Ali Abunimah Jan 27, 2005

p8 abbas assumesOnce again, the media and the international peace process industry have declared that it is an “historic day” for the Palestinian people. The occasion this time is the election of Mahmoud Abbas as head of the Palestinian Authority in the occupied territories. Yet most of these Palestinian people, for whom this day has been declared historic, do not live in the occupied territories; the majority of Palestinians live in diaspora or as refugees outside their homeland, a direct result of the ethnic cleansing which created Israel in 1947-48, and of the occupation of the remainder of Palestine in 1967.

For Palestinians in the diaspora, such historic days feel like everyone is having a party that is supposed to be in your honor, except that no one invited you, or perhaps it is like watching a television movie of your life that bears little resemblance to reality. The feeling I have now is exactly what I felt on that other big historic day, Sept. 13, 1993, when the Oslo Accords were signed in Washington by a beaming Yasir Arafat and the recalcitrant Israeli prime minister Yitzhak Rabin, under the beatific gaze of President Bill Clinton. I feel a mixture of exasperation, hopelessness and determination.

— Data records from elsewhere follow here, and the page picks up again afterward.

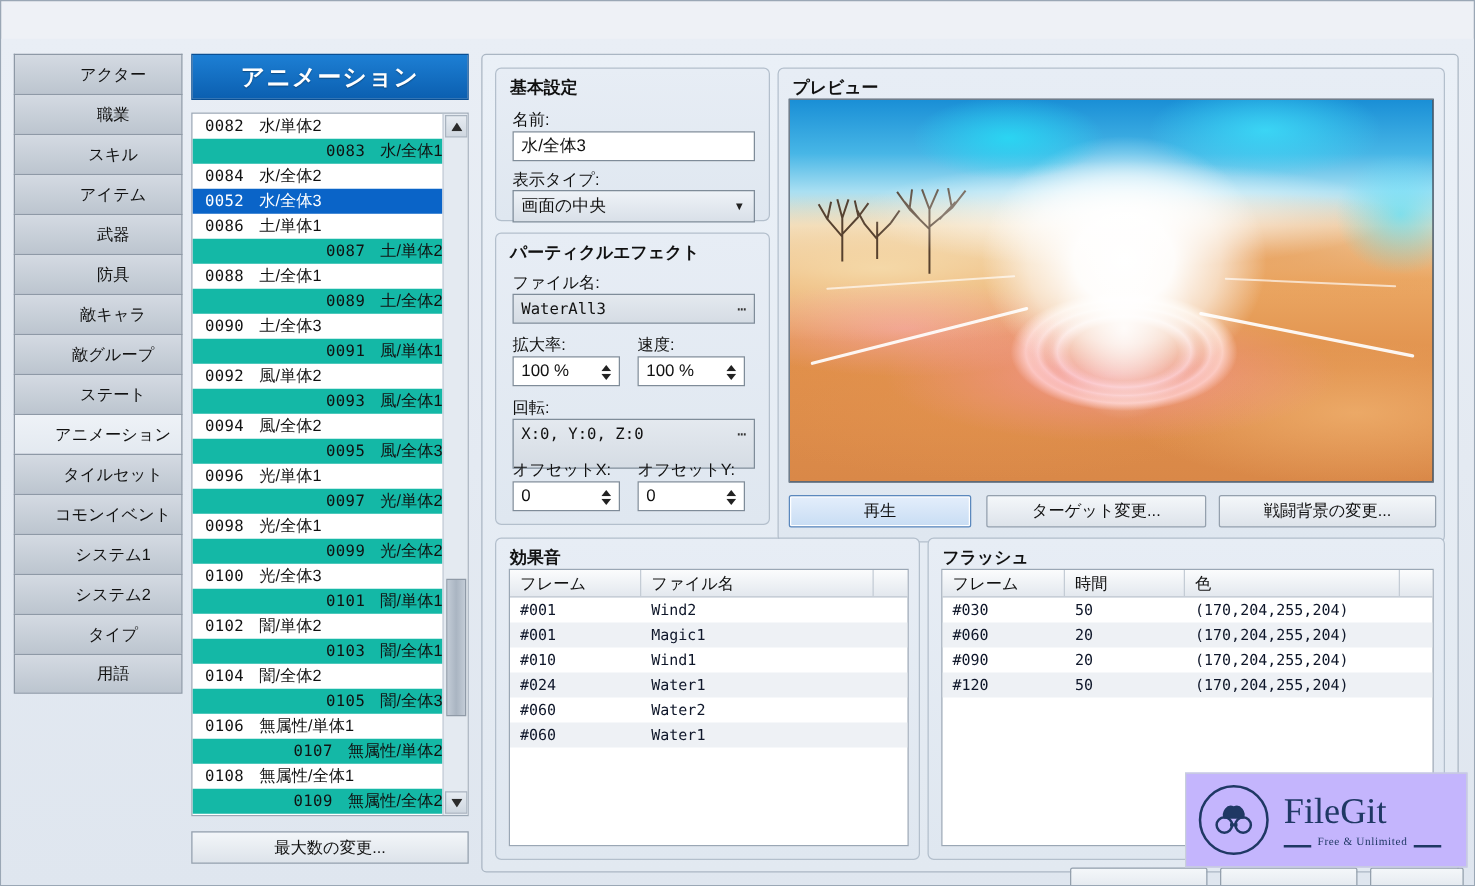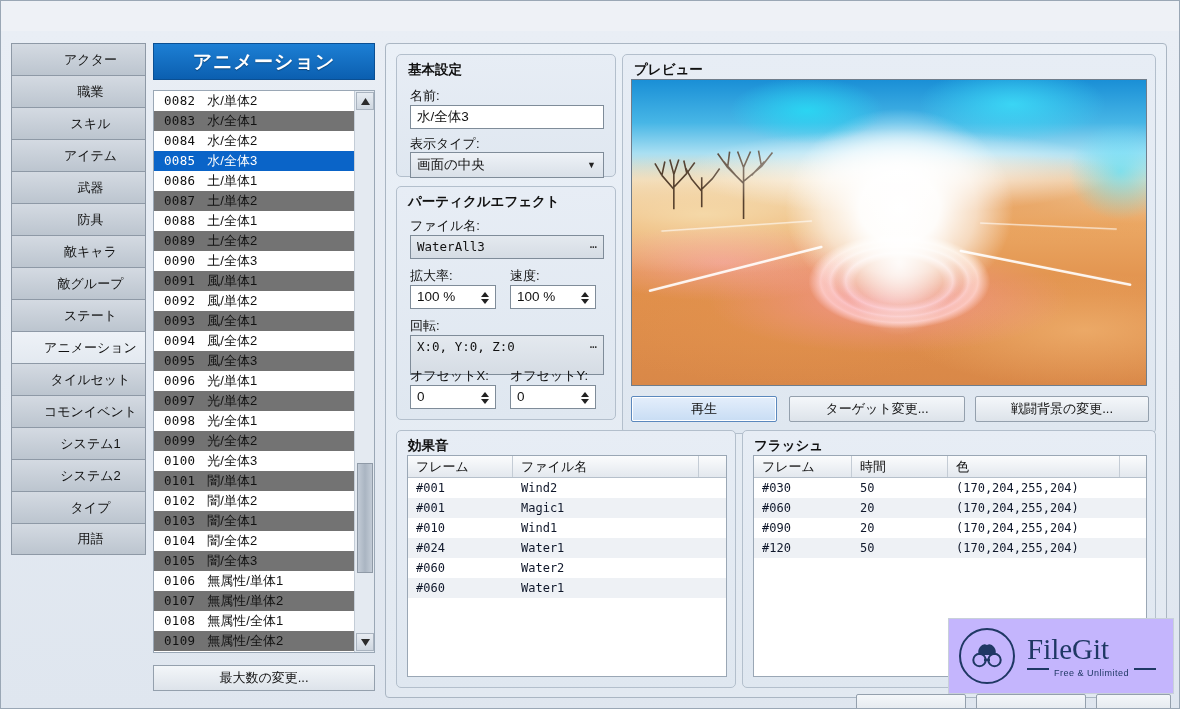"0083 水/全体1" .list-row.alt { background: #737373 -> #14b8a6; text-align: none -> right }
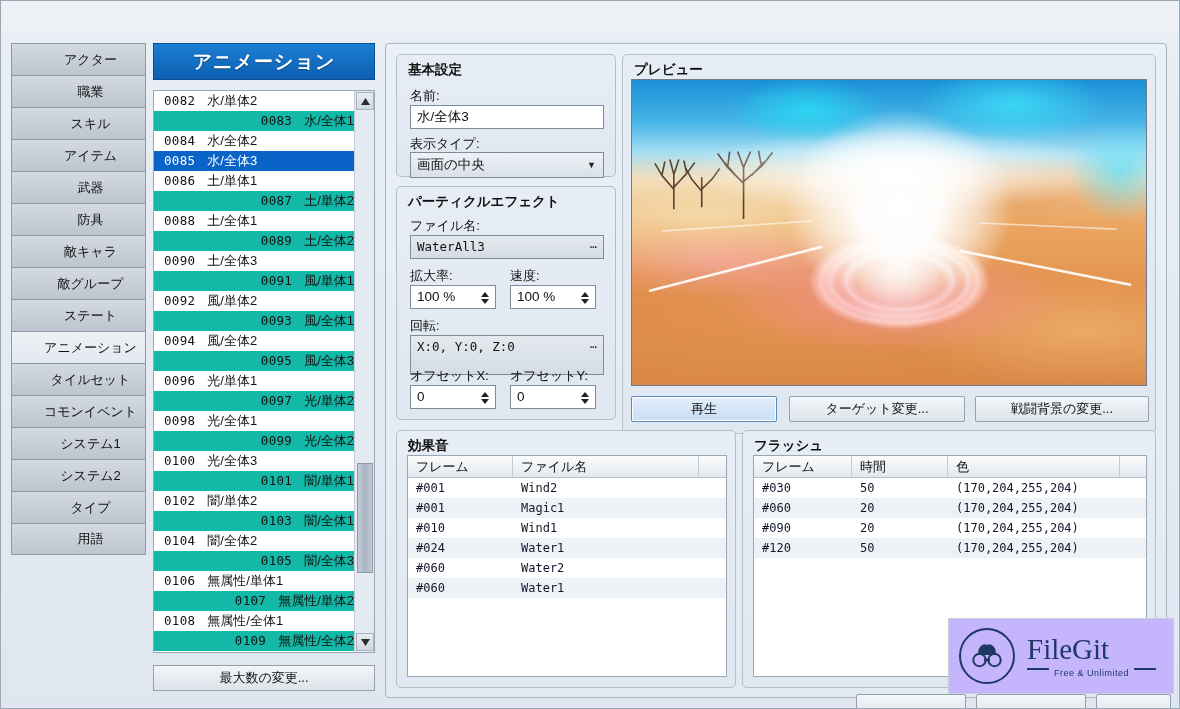"0085" span.num { text: 0085 -> 0052 }
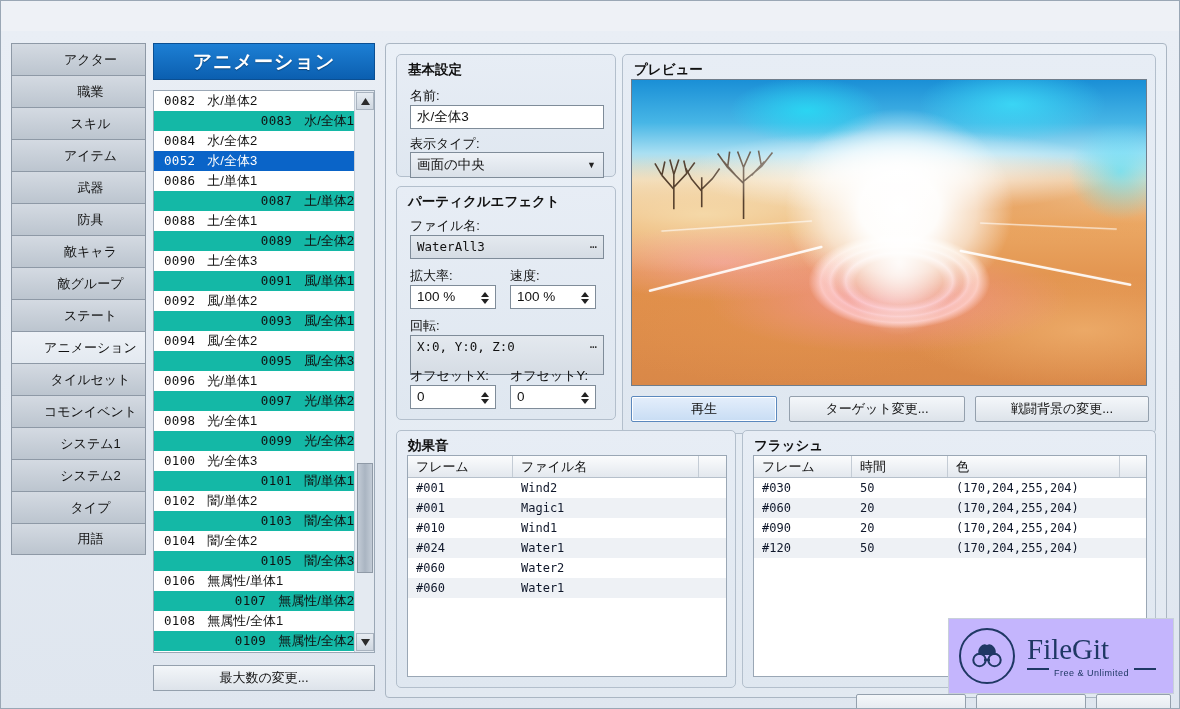"Free & Unlimited" #wm-sub { align-items: flex-start -> flex-end; font-family: Liberation Sans, sans-serif -> Liberation Serif, serif }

For days now, I have done hours of talk radio about the elections, trying to explain as best as I can why replacing Yasser Arafat with Mahmoud Abbas will not lead to peace, why Palestinians aren’t ecstatic, how the Israeli occupation makes democracy impossible. But for the most part, the script has been written and Palestinians are only called upon to read their lines. So the TV and newspapers are full of happy Palestinian voters who debate only whether Abu Mazen (Mahmoud Abbas) or Mustafa Barghouti is right for them. Herds of international observers are on hand to certify that a few irregularities notwithstanding, this was a model election of which Palestinians can be proud.

Senator John Sununu, who was part of the U.S. observer delegation read from the official script: “It’s a democratic election in the Arab world, and that in itself is somewhat historic,” the New York Times quoted him as saying. Sununu added that the Palestinian leadership will now have “a new level of credibility to talk to the Israelis and impose reform and reorganization of the security forces, so there’s a reason to be optimistic.”

In the ghost-written screenplay that the Palestinians are being forced to act out, the election is “good news.” This means that any information that interferes with this agreed narrative – that we are at the cusp of a new era of peace, democracy and reform – has to be carefully filtered out.

In order to maintain this fiction, other crucial facts must be routinely screened from public view. While the peace process scriptwriters insist that Mahmoud Abbas can bring peace where Arafat failed, the Israelis at least know better.

So in the long-running Palestine soap opera, Abbas, the understudy who has been hired to replace the deceased lead actor Arafat, is being offered the choice of two roles by the Israeli-American scriptwriters. He can play the obedient native administrator of a defeated people who gets to wear a suit and call himself president of a fictional state, or he can don Arafat’s kaffiyeh and assume the role of the Palestinians’ unreformed “terrorist” leader.

As with in all soap operas, repetitiveness and increasingly absurd plot twists eventually wear out even the most faithful audience. And when this episode is over, the Palestinian people will still be there, steadfastly, patiently, determined to regain their usurped rights and see justice done, come what may.